**STUDY MATERIAL**
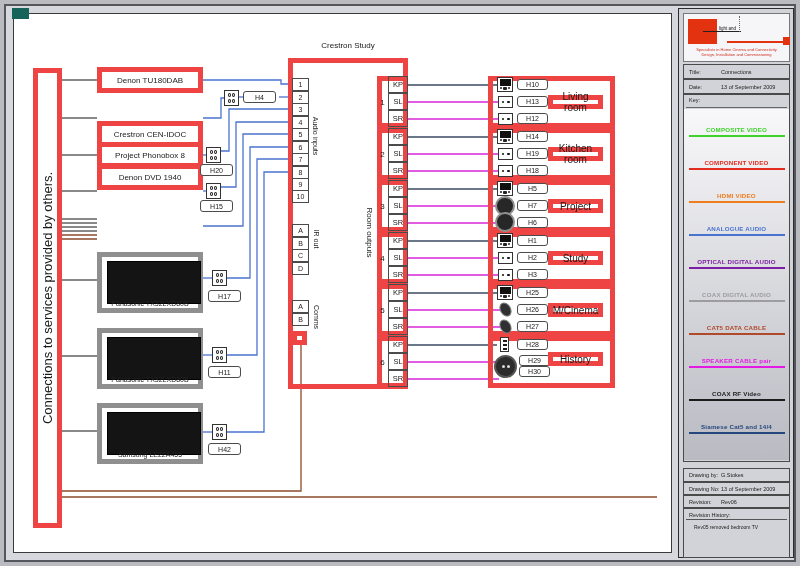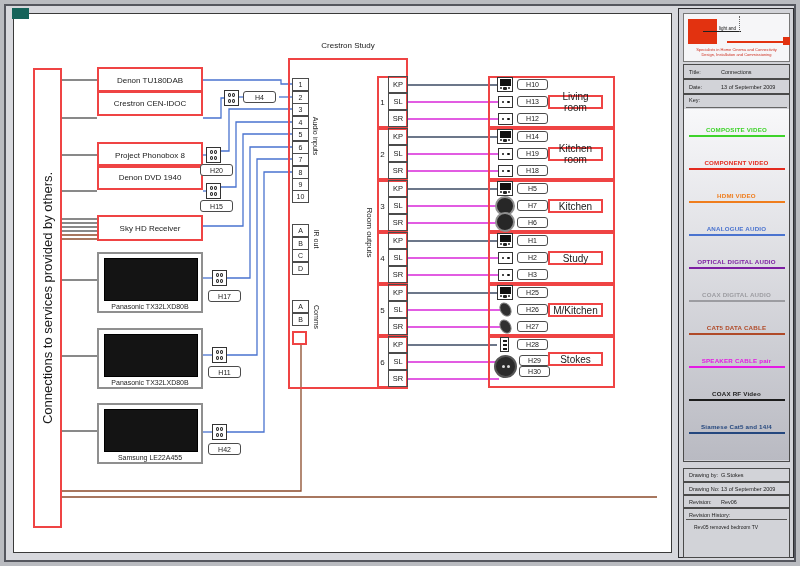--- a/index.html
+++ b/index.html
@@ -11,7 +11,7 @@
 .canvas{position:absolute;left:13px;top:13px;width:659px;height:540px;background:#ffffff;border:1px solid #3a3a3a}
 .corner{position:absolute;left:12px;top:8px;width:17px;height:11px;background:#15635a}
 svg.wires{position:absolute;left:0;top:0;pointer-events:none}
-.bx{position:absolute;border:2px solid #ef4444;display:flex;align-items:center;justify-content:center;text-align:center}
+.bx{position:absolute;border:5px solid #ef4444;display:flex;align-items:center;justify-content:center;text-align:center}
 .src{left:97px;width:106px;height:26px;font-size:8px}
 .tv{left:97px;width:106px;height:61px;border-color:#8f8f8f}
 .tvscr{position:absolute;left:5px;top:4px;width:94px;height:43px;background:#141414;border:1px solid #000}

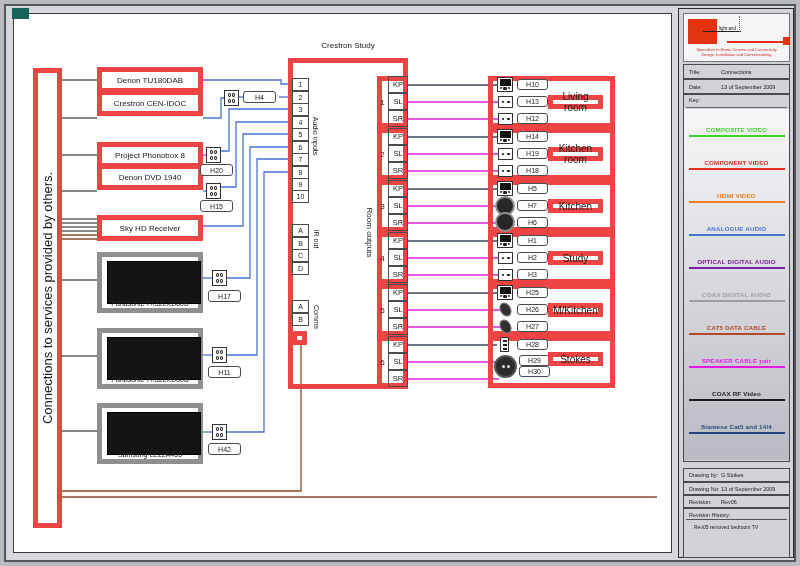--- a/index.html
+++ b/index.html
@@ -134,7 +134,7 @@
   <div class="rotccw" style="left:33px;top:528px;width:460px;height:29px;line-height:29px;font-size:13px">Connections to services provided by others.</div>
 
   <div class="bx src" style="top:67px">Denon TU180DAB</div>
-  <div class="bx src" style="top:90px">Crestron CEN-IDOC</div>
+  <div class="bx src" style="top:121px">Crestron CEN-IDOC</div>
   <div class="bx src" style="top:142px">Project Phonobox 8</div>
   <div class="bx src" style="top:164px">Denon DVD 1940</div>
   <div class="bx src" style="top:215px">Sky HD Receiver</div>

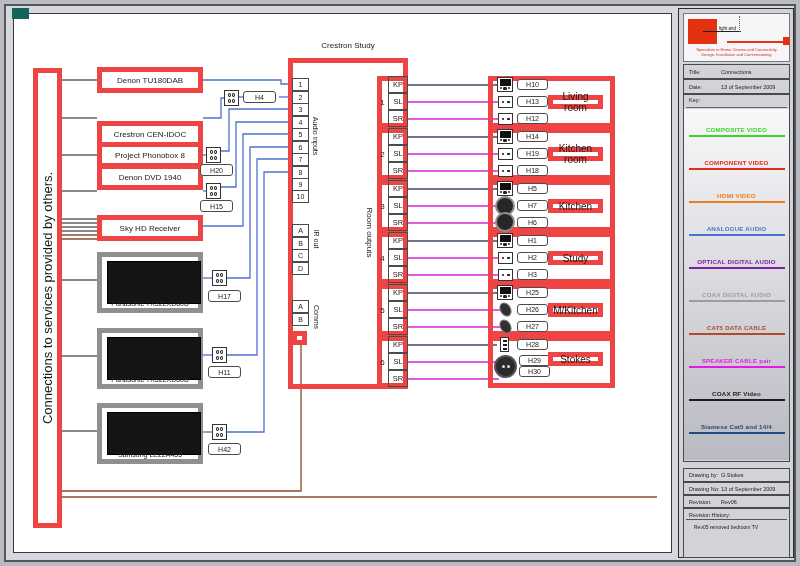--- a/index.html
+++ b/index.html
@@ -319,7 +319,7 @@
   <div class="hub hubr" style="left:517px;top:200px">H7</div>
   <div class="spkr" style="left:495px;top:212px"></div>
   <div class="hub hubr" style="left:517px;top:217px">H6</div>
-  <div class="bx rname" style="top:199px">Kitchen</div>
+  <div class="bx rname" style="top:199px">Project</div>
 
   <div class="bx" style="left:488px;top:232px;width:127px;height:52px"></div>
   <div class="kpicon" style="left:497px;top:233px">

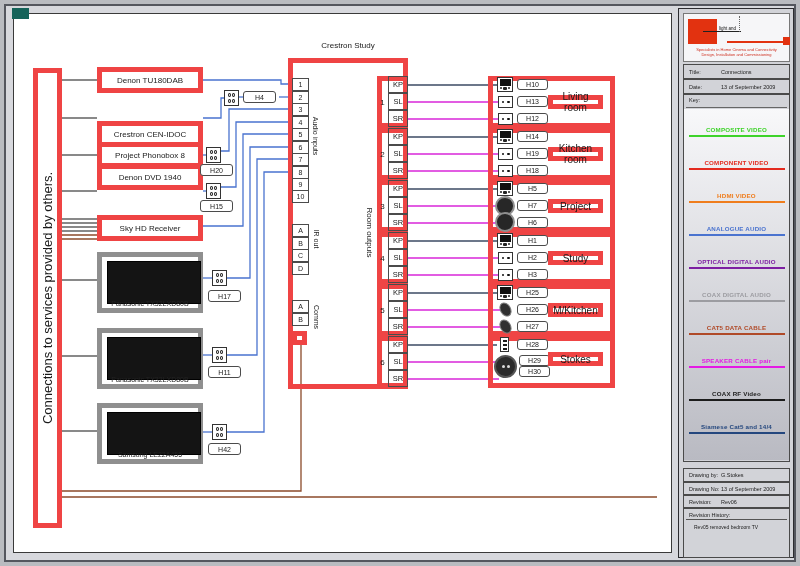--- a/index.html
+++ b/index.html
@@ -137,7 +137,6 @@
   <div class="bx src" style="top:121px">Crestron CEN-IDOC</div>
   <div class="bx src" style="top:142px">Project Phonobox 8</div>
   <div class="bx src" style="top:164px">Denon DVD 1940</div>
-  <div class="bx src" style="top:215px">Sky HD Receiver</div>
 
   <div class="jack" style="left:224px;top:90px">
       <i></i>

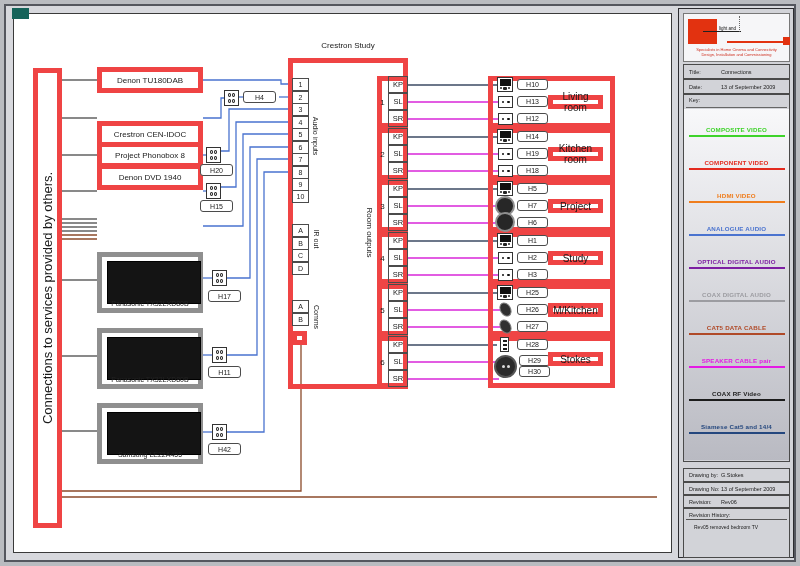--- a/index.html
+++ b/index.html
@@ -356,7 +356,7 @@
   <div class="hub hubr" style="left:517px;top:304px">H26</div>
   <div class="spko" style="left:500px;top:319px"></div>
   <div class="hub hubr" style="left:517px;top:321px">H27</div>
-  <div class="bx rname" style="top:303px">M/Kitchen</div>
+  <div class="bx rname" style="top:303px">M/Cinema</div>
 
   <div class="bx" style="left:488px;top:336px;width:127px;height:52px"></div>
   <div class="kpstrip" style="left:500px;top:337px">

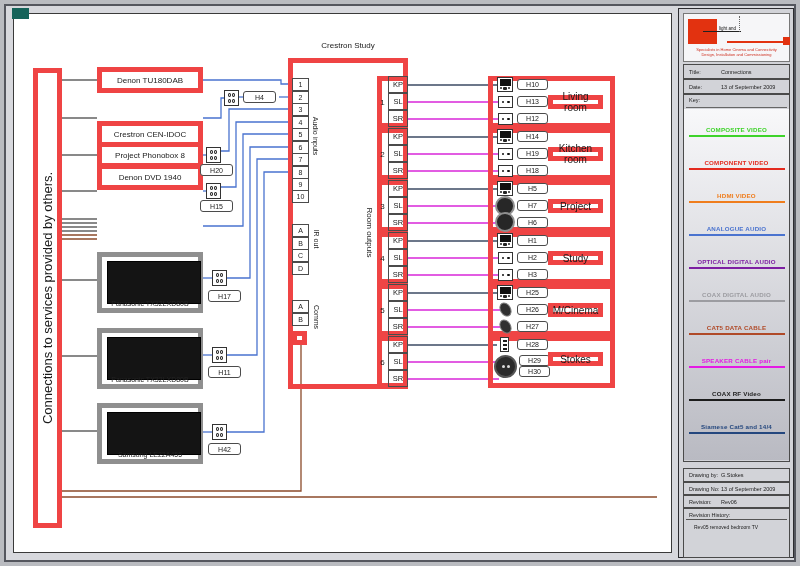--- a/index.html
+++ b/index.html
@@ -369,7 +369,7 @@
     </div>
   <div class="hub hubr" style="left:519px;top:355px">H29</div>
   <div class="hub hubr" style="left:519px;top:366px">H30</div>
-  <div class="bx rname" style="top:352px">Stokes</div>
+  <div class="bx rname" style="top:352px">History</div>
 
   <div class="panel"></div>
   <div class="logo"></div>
--
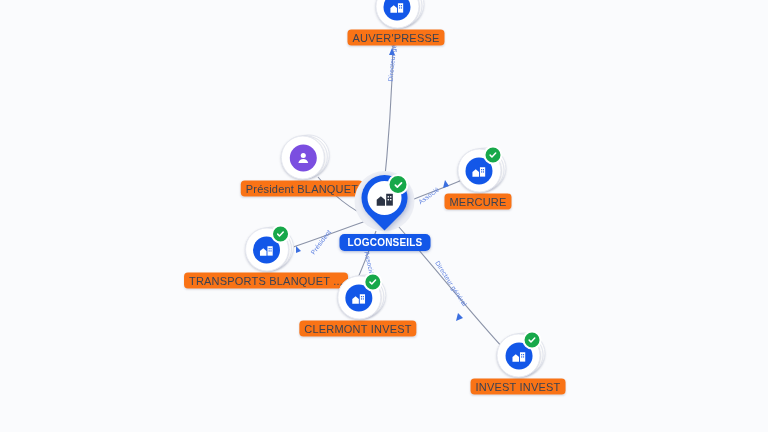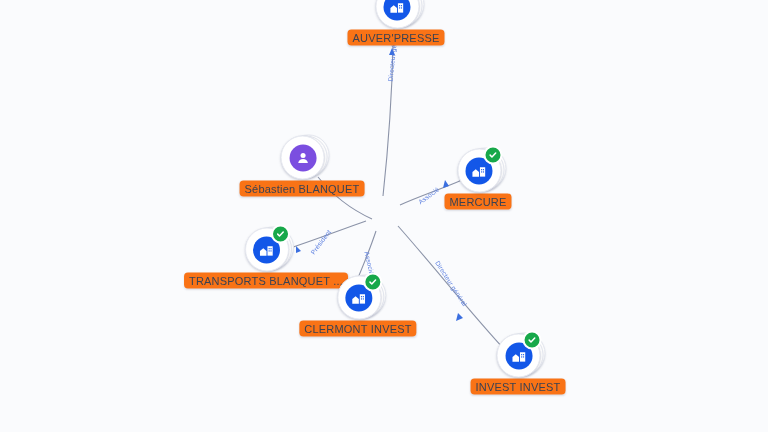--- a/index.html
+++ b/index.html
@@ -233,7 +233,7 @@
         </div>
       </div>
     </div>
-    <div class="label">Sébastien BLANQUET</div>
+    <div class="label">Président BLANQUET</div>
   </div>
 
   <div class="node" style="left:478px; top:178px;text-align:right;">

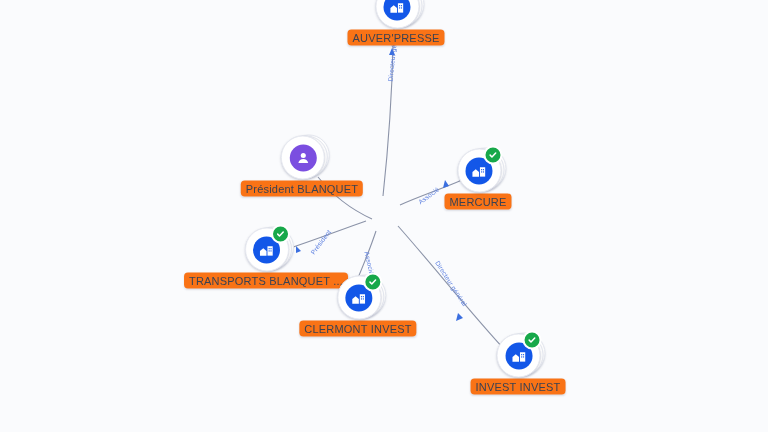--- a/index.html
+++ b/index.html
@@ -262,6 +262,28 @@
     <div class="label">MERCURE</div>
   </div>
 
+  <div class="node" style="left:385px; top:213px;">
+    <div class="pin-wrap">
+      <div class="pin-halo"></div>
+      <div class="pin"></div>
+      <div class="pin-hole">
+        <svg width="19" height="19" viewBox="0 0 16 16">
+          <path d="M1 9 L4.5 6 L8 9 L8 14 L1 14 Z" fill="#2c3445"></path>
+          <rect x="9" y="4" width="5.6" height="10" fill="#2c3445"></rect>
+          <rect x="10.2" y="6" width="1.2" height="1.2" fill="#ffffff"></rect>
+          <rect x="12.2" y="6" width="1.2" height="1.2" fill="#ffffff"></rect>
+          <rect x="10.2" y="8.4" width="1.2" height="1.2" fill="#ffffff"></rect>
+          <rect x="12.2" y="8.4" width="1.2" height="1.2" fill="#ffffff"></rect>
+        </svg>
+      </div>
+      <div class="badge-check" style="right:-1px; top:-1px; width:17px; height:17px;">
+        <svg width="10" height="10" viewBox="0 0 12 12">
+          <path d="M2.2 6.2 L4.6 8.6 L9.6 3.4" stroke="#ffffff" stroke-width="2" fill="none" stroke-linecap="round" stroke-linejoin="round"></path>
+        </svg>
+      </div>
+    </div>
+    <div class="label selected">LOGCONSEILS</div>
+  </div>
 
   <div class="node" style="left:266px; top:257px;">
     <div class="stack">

**ACTIVITY**
All that is wanted is the stretch of lines above from the one containing "-262,6 +262,28 @@" through the one containing "9 L4.5 6 L8", duplicated exactly.

**ANSWER BELOW**
@@ -262,6 +262,28 @@
     <div class="label">MERCURE</div>
   </div>
 
+  <div class="node" style="left:385px; top:213px;">
+    <div class="pin-wrap">
+      <div class="pin-halo"></div>
+      <div class="pin"></div>
+      <div class="pin-hole">
+        <svg width="19" height="19" viewBox="0 0 16 16">
+          <path d="M1 9 L4.5 6 L8 9 L8 14 L1 14 Z" fill="#2c3445"></path>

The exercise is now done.